Honestly, I think a little mascara would help.
(With the crazy eyes, not with the sacks.)
  • I feel for linebacker Jamie Collins, who was traded from the New England Patriots to the Cleveland Browns this week. Talk about a reversal of fortune -- going from the best team with the best quarterback to the worst team with no quarterback.

  • Eagles corner Jalen Mills looks like a moldy Chia pet.



  • Speaking of New England, I seriously wonder if Tom Brady is going to lose a game this season. Granted, he’s played four fewer games this season, but the man has a 73% completion rate, 12 touchdowns, no interceptions, and a passer rating of 133.9, which is nearly 20 points higher than MVP-front runner Matt Ryan. Don’t piss off Tom Brady.

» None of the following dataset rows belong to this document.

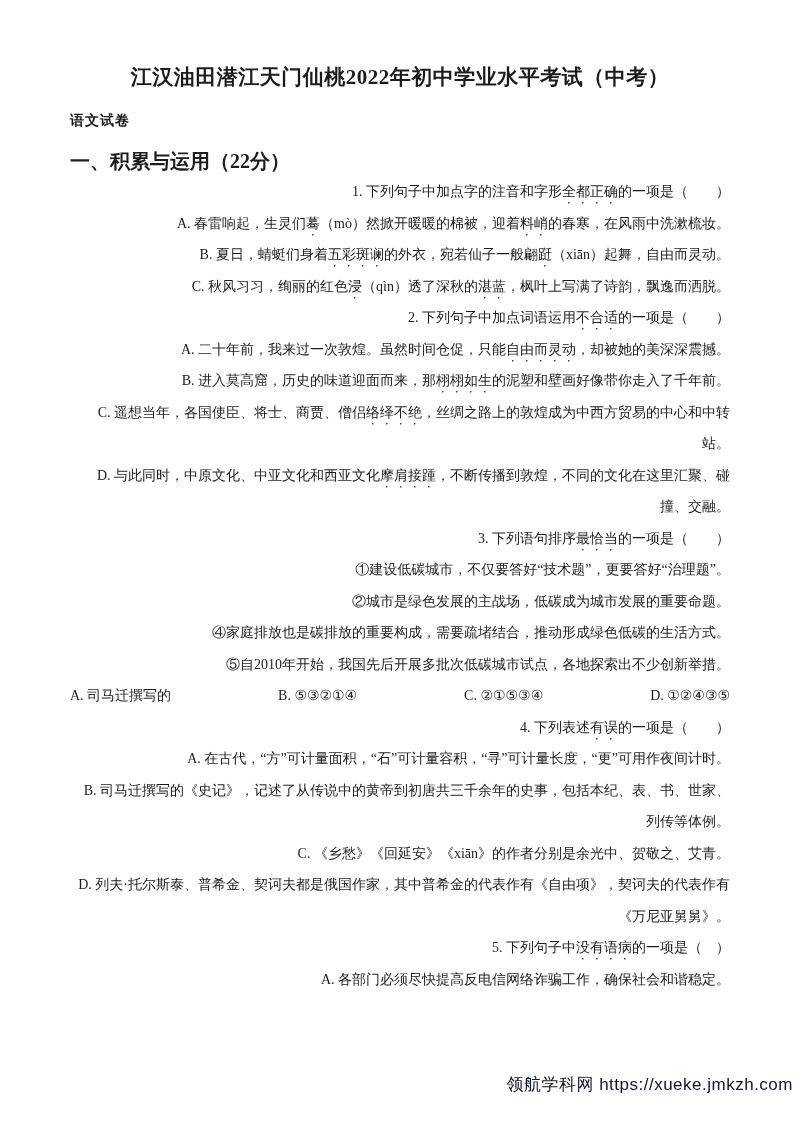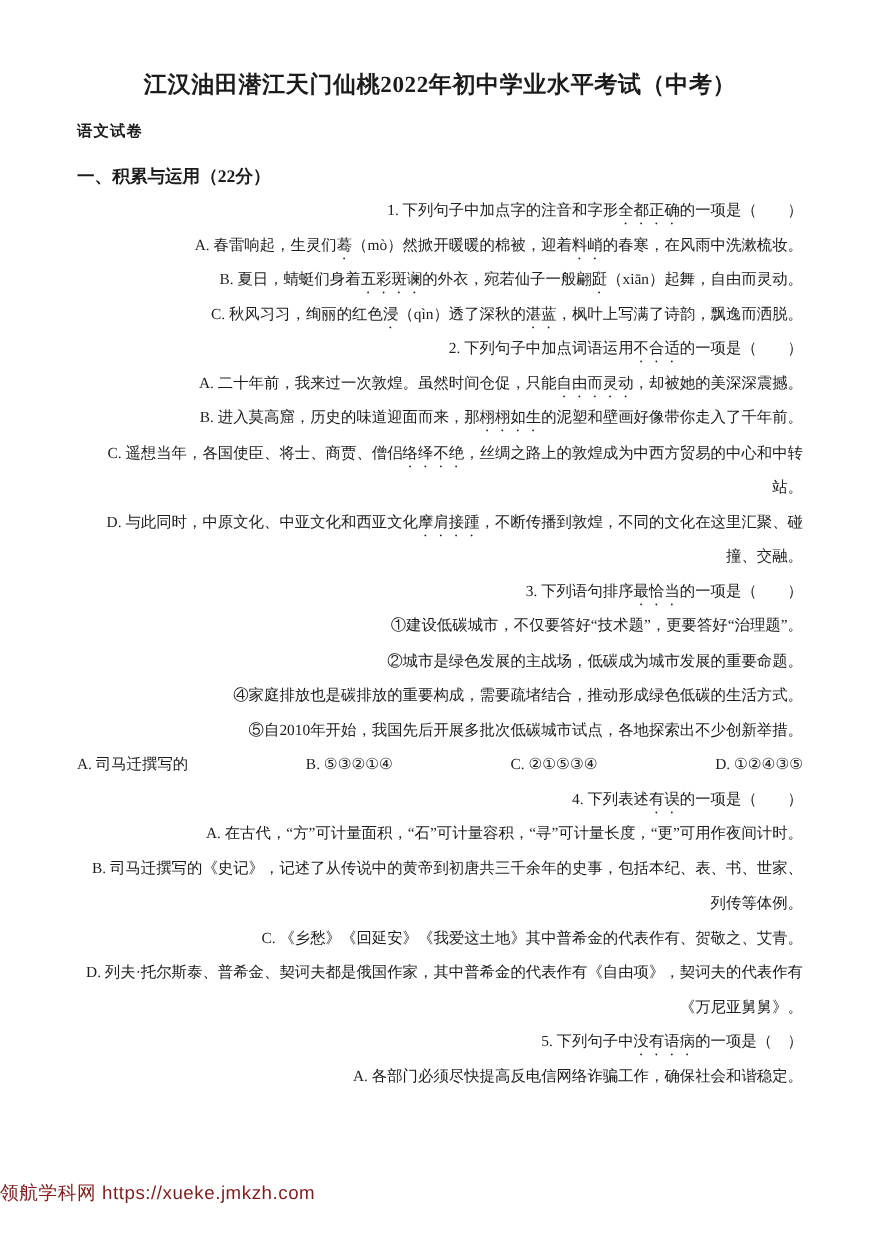--- a/index.html
+++ b/index.html
@@ -25,7 +25,7 @@
     margin: 15px 0 0 0; line-height: 28px; letter-spacing: 1px;
   }
   .section-heading {
-    font-size: 16px; font-weight: bold;
+    font-size: 20px; font-weight: bold;
     margin-top: 13px; line-height: 26px;
   }
   .body-text { margin-top: 2px; }

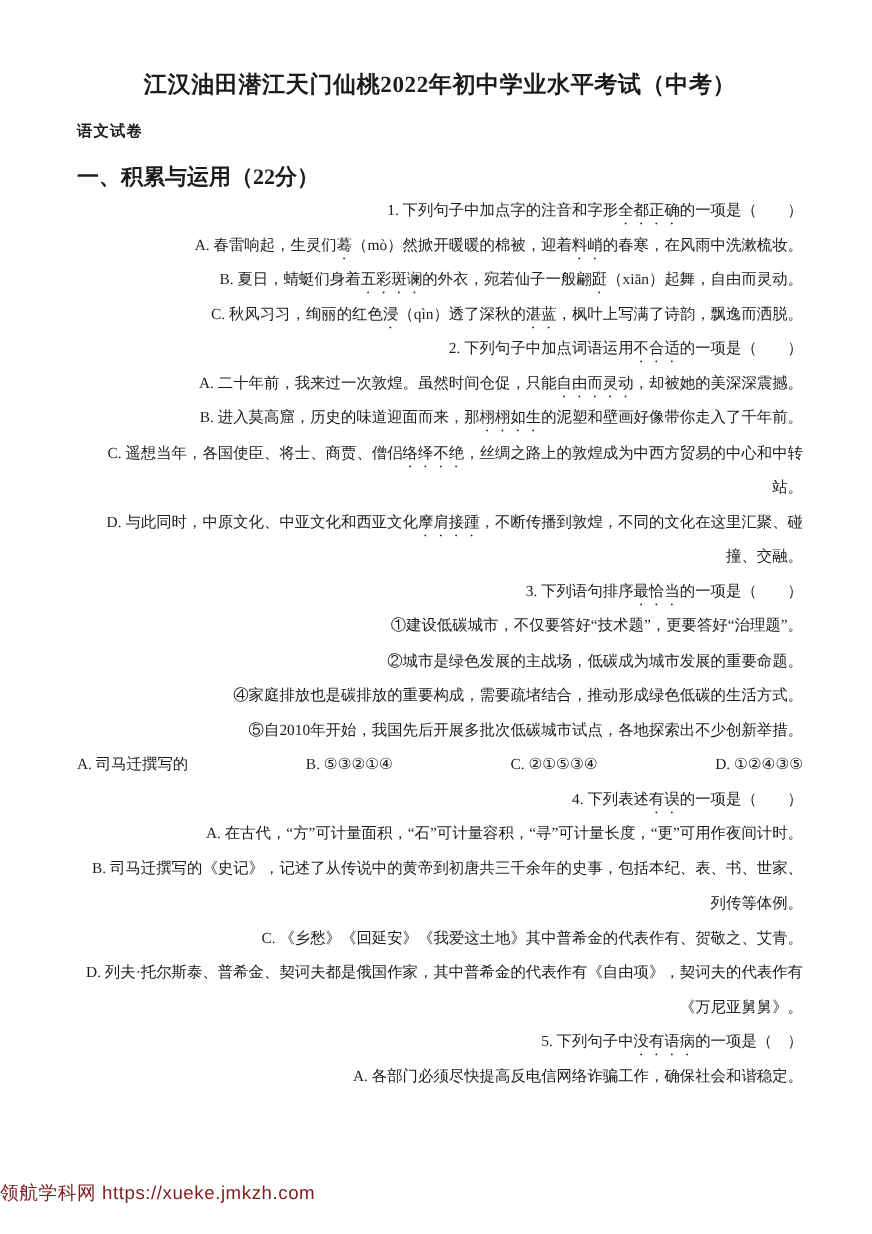--- a/index.html
+++ b/index.html
@@ -85,7 +85,7 @@
     <p class="line">4. 下列表述<span class="em">有误</span>的一项是（　　）</p>
     <p class="line">A. 在古代，“方”可计量面积，“石”可计量容积，“寻”可计量长度，“更”可用作夜间计时。</p>
     <p class="line">B. 司马迁撰写的《史记》，记述了从传说中的黄帝到初唐共三千余年的史事，包括本纪、表、书、世家、列传等体例。</p>
-    <p class="line">C. 《乡愁》《回延安》《我爱这土地》其中普希金的代表作有、贺敬之、艾青。</p>
+    <p class="line">C. 《乡愁》《回延安》《xiān》的作者分别是余光中、贺敬之、艾青。</p>
     <p class="line">D. 列夫·托尔斯泰、普希金、契诃夫都是俄国作家，其中普希金的代表作有《自由项》，契诃夫的代表作有《万尼亚舅舅》。</p>
 
     <p class="line">5. 下列句子中<span class="em">没有语病</span>的一项是（　）</p>

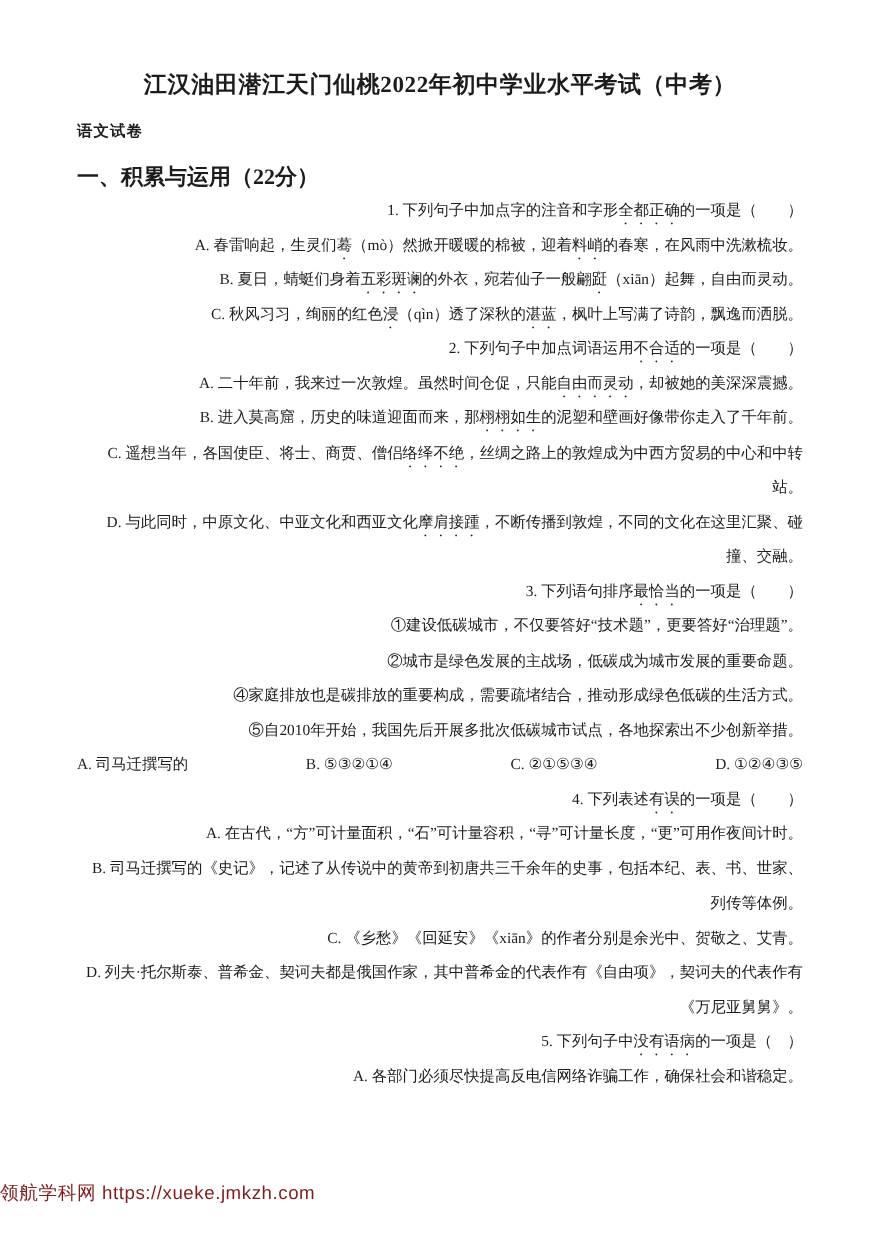--- a/index.html
+++ b/index.html
@@ -45,9 +45,9 @@
   }
   .footer {
     position: absolute; left: 0; right: 0; bottom: 26px;
-    text-align: left;
+    text-align: right;
     font-family: "Liberation Sans", "DejaVu Sans", sans-serif;
-    font-size: 17px; color: #7f1d1d; letter-spacing: 0.5px;
+    font-size: 17px; color: #0f172a; letter-spacing: 0.5px;
   }
 </style>
 </head>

  • I kinda like Carson Wentz because he’s got that whole aw-shucks country bumpkin thing going and seems pretty chill for all his early success. But I also like him because his “All Business” tie-straightening celebration is my favorite celebration.


  • ANOTHER tie! Six days apart, no less! The Washington Redskins and Cincinnati Bengals, playing in London, ended up tying 27-27 in overtime. After scoring 54 points in regulation, both teams seemed to have run out of steam. Overtime possessions were an ugly punt, punt, missed field goal, fumble, downs. I’m sure neither team feels good about the game, but Washington should feel particularly bad -- they missed a 34-yard field goal in overtime that would have won the game and they forced a fumble on the Bengals’ next possession!